Department of Biology & Bioinformatics Research Group, University of Qom, Qom, Iran.
PLoS One. 2011;6(8):e23146. doi: 10.1371/journal.pone.0023146. Epub 2011 Aug 10.
The engineering of thermostable enzymes is receiving increased attention. The paper, detergent, and biofuel industries, in particular, seek to use environmentally friendly enzymes instead of toxic chlorine chemicals. Enzymes typically function at temperatures below 60°C and denature if exposed to higher temperatures. In contrast, a small portion of enzymes can withstand higher temperatures as a result of various structural adaptations. Understanding the protein attributes that are involved in this adaptation is the first step toward engineering thermostable enzymes. We employed various supervised and unsupervised machine learning algorithms as well as attribute weighting approaches to find amino acid composition attributes that contribute to enzyme thermostability. Specifically, we compared two groups of enzymes: mesostable and thermostable enzymes. Furthermore, a combination of attribute weighting with supervised and unsupervised clustering algorithms was used for prediction and modelling of protein thermostability from amino acid composition properties. Mining a large number of protein sequences (2090) through a variety of machine learning algorithms, which were based on the analysis of more than 800 amino acid attributes, increased the accuracy of this study. Moreover, these models were successful in predicting thermostability from the primary structure of proteins. The results showed that expectation maximization clustering in combination with uncertainly and correlation attribute weighting algorithms can effectively (100%) classify thermostable and mesostable proteins. Seventy per cent of the weighting methods selected Gln content and frequency of hydrophilic residues as the most important protein attributes. On the dipeptide level, the frequency of Asn-Glu was the key factor in distinguishing mesostable from thermostable enzymes. This study demonstrates the feasibility of predicting thermostability irrespective of sequence similarity and will serve as a basis for engineering thermostable enzymes in the laboratory.

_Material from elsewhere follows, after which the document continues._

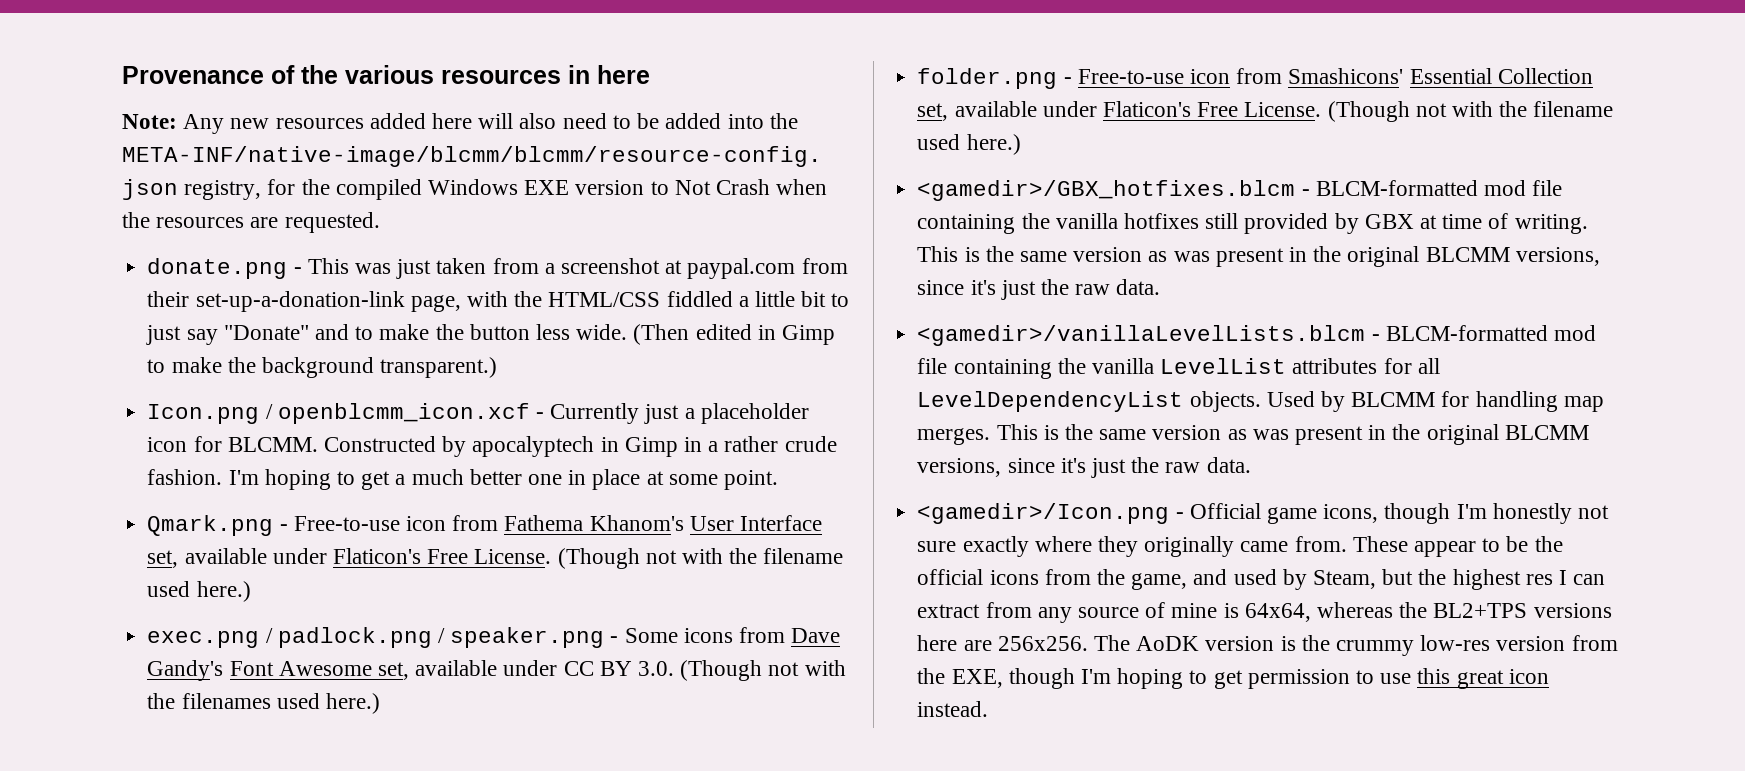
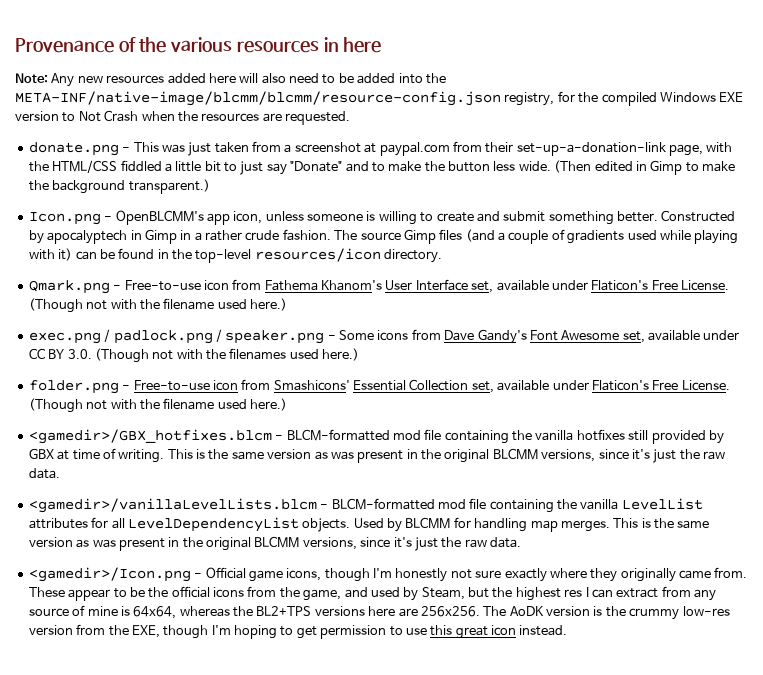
- Icon.png / openblcmm_icon.xcf - Currently just a placeholder icon for BLCMM.
+ Icon.png - OpenBLCMM's app icon, unless someone is willing to create and submit something better.
- I'm hoping to get a much better one in place at some point.
+ The source Gimp files (and a couple of gradients used while playing with it) can be found in the top-level resources/icon directory.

耐热酶的工程研究受到了越来越多的关注。特别是造纸、洗涤剂和生物燃料等行业,都希望用环保型酶替代有毒的氯化学物质。通常,酶在 60°C 以下的温度下发挥作用,如果暴露在更高的温度下,酶就会变性。相比之下,一小部分酶由于各种结构上的适应,能够承受更高的温度。了解参与这种适应的蛋白质属性是工程耐热酶的第一步。我们采用了各种有监督和无监督的机器学习算法以及属性加权方法,来寻找对酶耐热性有贡献的氨基酸组成属性。具体来说,我们比较了两组酶:中稳酶和耐热酶。此外,还结合属性加权和有监督和无监督聚类算法,从氨基酸组成特性预测和建模蛋白质耐热性。通过各种机器学习算法挖掘大量蛋白质序列(2090 个),这些算法基于对 800 多个氨基酸属性的分析,提高了本研究的准确性。此外,这些模型成功地从蛋白质的一级结构预测了耐热性。结果表明,期望最大化聚类与不确定性和相关性属性加权算法相结合,可以有效地(100%)对耐热酶和中稳酶进行分类。70%的加权方法选择谷氨酰胺含量和亲水性残基的频率作为最重要的蛋白质属性。在二肽水平上,Asn-Glu 的频率是区分中稳酶和耐热酶的关键因素。本研究证明了在不考虑序列相似性的情况下预测耐热性的可行性,将为实验室中工程耐热酶的设计提供依据。